AIM OF THE EXERCISE: Which lines of the data contain the string "none"? Copy every one.

EXERCISE INPUT:
━━━━━━━━━━
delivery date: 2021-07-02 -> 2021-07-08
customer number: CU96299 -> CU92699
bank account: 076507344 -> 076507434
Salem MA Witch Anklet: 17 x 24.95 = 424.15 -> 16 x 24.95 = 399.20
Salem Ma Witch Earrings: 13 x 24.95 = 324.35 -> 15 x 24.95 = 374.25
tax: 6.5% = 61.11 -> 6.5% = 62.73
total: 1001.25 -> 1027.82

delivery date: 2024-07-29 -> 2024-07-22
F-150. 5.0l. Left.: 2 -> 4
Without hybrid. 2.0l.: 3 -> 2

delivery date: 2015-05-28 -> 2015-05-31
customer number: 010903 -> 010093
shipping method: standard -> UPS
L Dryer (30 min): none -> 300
━━━━━━━━━━
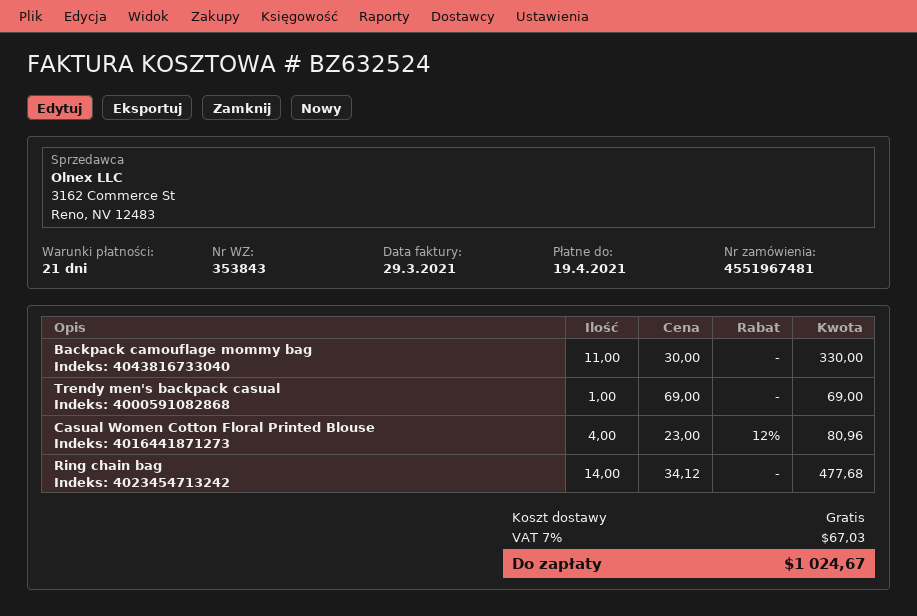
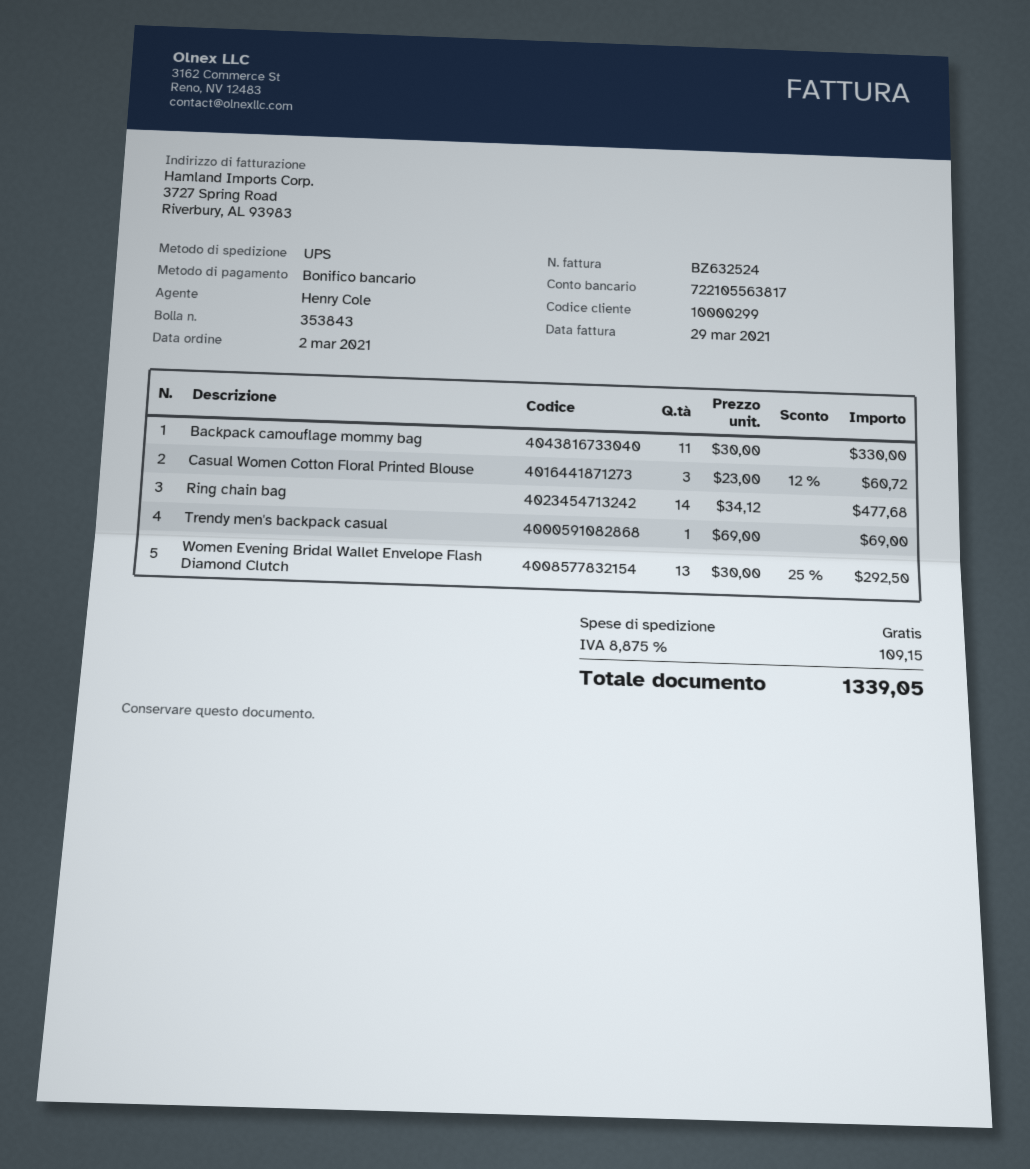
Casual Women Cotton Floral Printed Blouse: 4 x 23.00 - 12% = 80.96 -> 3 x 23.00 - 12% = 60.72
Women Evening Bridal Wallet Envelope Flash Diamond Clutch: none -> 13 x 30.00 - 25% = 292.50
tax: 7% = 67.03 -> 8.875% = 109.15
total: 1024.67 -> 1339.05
━━━━━━━━━━
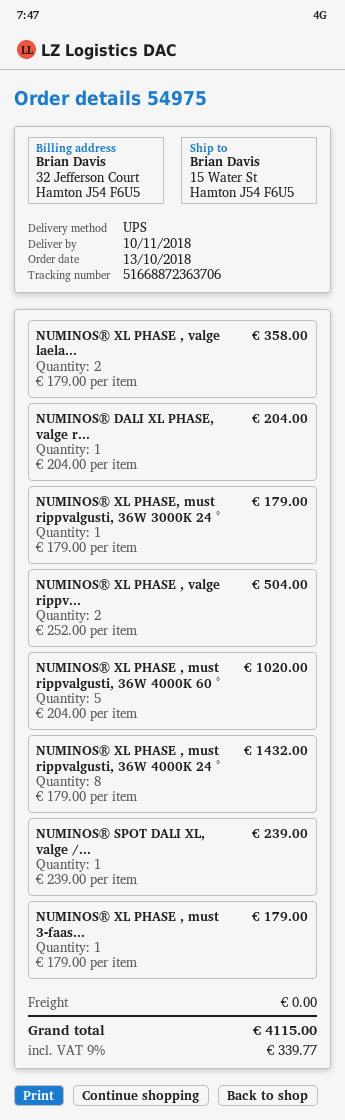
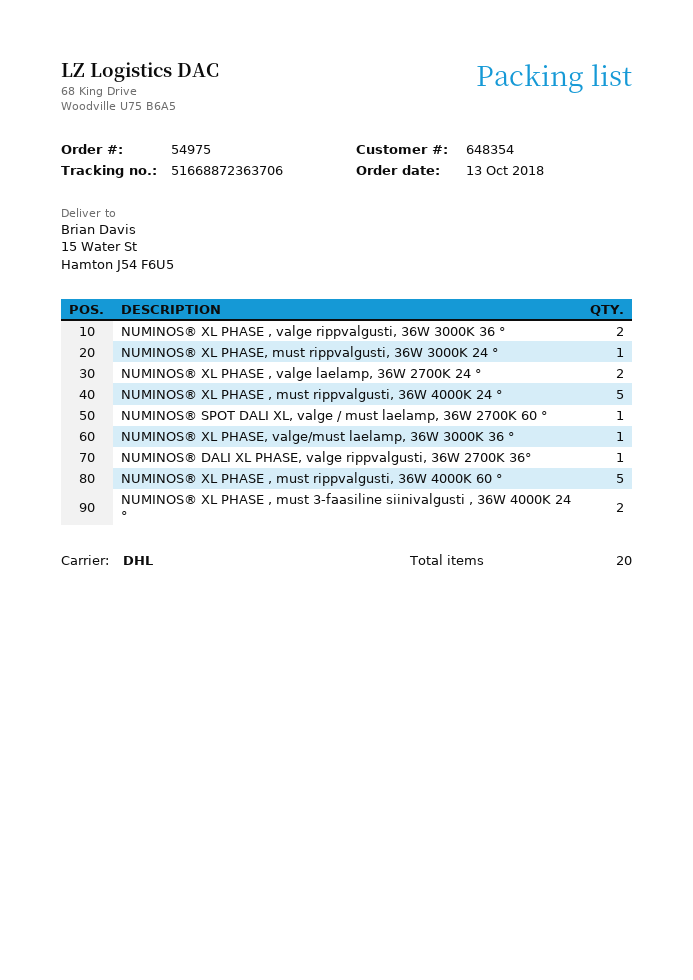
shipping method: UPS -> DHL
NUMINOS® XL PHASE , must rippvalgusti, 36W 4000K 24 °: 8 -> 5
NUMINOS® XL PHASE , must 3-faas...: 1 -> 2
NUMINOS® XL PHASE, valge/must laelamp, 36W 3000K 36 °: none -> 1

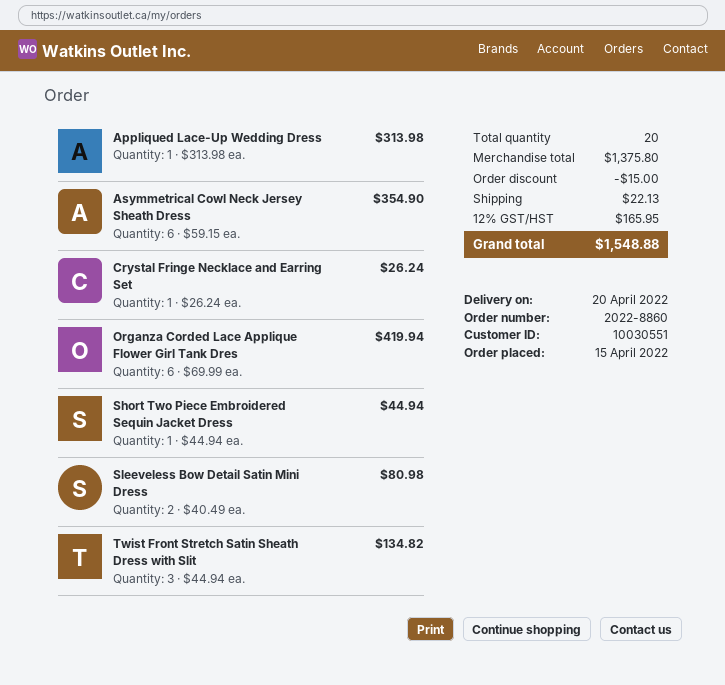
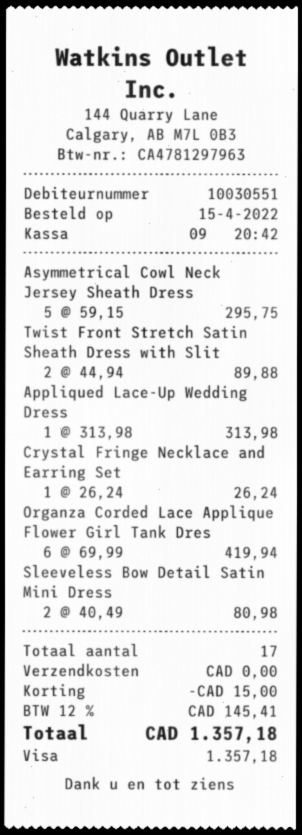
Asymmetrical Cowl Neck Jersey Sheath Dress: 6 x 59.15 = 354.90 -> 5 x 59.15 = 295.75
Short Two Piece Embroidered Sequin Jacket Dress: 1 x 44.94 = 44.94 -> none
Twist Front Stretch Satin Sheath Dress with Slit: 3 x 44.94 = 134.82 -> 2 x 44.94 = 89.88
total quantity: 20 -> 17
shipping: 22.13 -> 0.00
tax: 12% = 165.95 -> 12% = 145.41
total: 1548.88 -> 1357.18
━━━━━━━━━━
OUTPUT FOR THIS EXERCISE:
L Dryer (30 min): none -> 300
Women Evening Bridal Wallet Envelope Flash Diamond Clutch: none -> 13 x 30.00 - 25% = 292.50
NUMINOS® XL PHASE, valge/must laelamp, 36W 3000K 36 °: none -> 1
Short Two Piece Embroidered Sequin Jacket Dress: 1 x 44.94 = 44.94 -> none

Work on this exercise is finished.